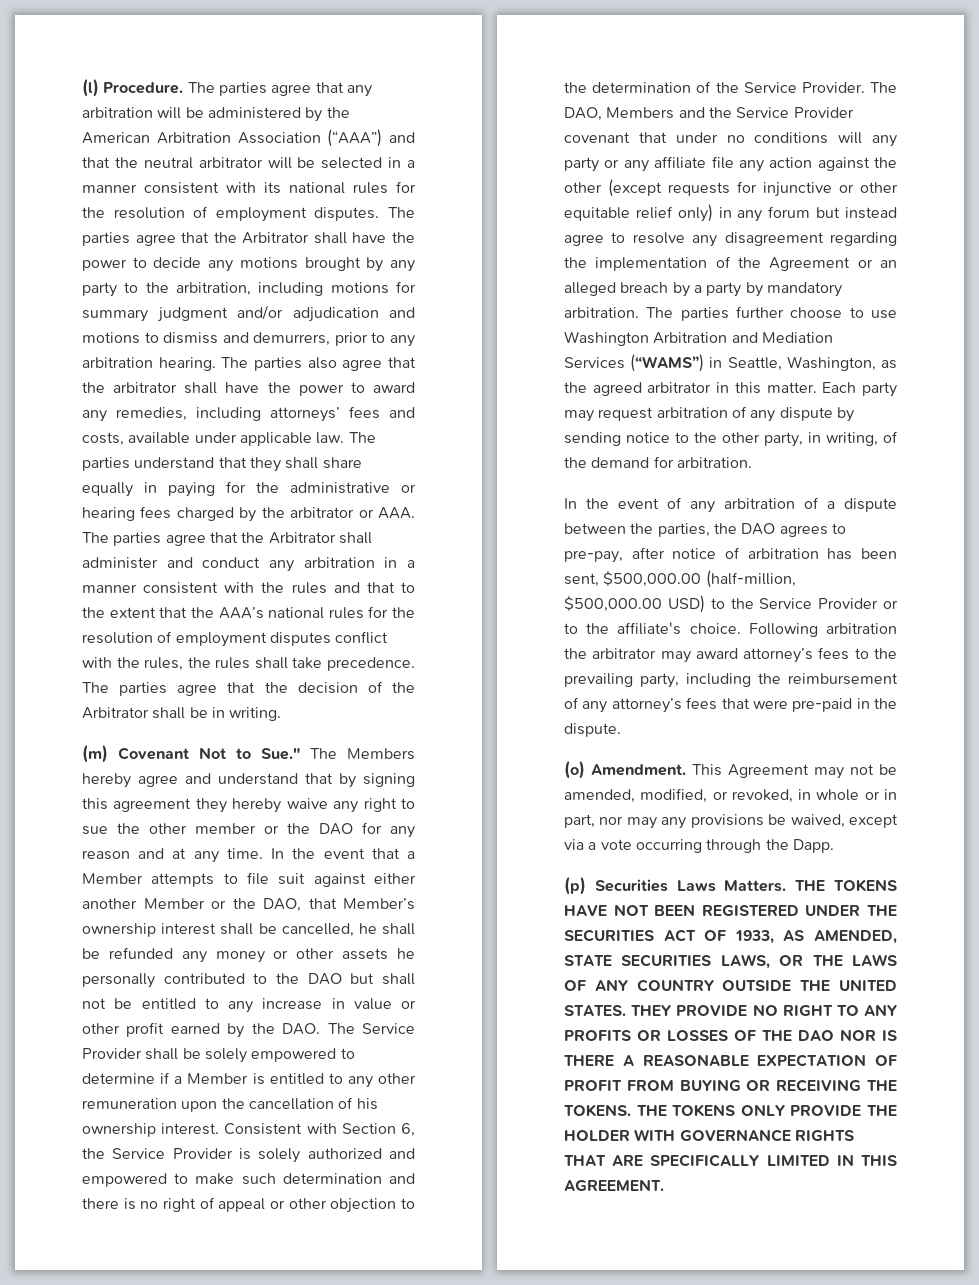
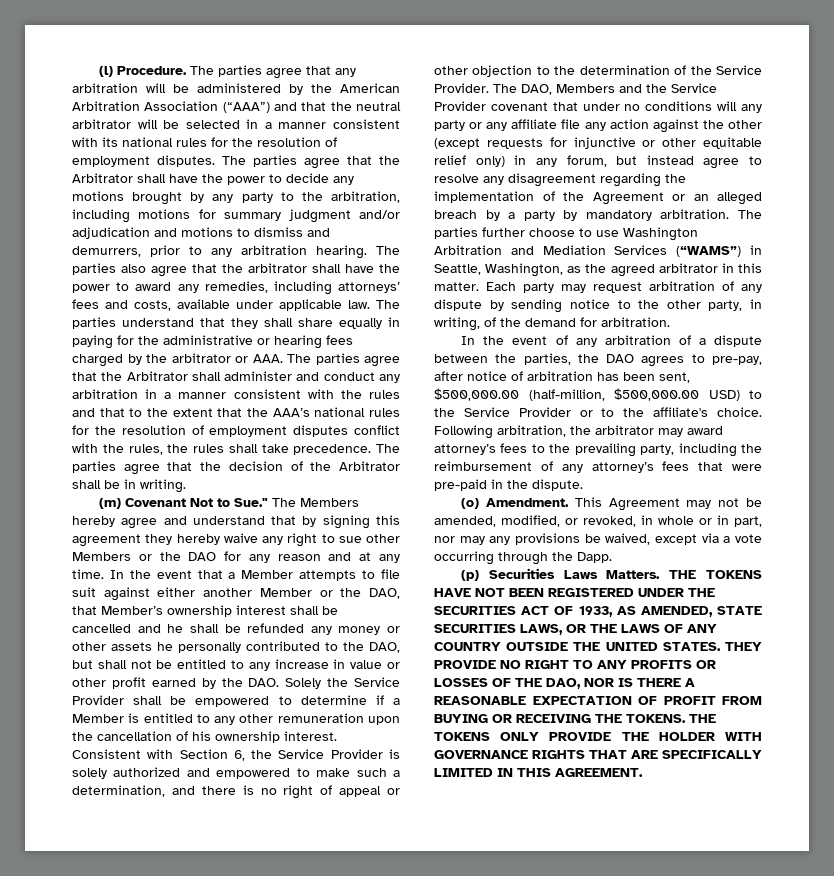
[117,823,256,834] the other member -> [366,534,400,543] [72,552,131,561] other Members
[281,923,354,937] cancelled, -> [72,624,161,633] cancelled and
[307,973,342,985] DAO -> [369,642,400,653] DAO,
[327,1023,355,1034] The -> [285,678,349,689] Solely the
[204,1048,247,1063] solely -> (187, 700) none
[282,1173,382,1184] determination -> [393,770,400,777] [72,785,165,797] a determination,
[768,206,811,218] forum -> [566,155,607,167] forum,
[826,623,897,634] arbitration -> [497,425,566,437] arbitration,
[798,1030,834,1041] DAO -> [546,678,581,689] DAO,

= = = = =

- **PROBLEM**: A verbatim transcript of the entries above is required, with the pictures left out.

- **SOLUTION BELOW**:
[117,823,256,834] the other member -> [366,534,400,543] [72,552,131,561] other Members
[281,923,354,937] cancelled, -> [72,624,161,633] cancelled and
[307,973,342,985] DAO -> [369,642,400,653] DAO,
[327,1023,355,1034] The -> [285,678,349,689] Solely the
[204,1048,247,1063] solely -> (187, 700) none
[282,1173,382,1184] determination -> [393,770,400,777] [72,785,165,797] a determination,
[768,206,811,218] forum -> [566,155,607,167] forum,
[826,623,897,634] arbitration -> [497,425,566,437] arbitration,
[798,1030,834,1041] DAO -> [546,678,581,689] DAO,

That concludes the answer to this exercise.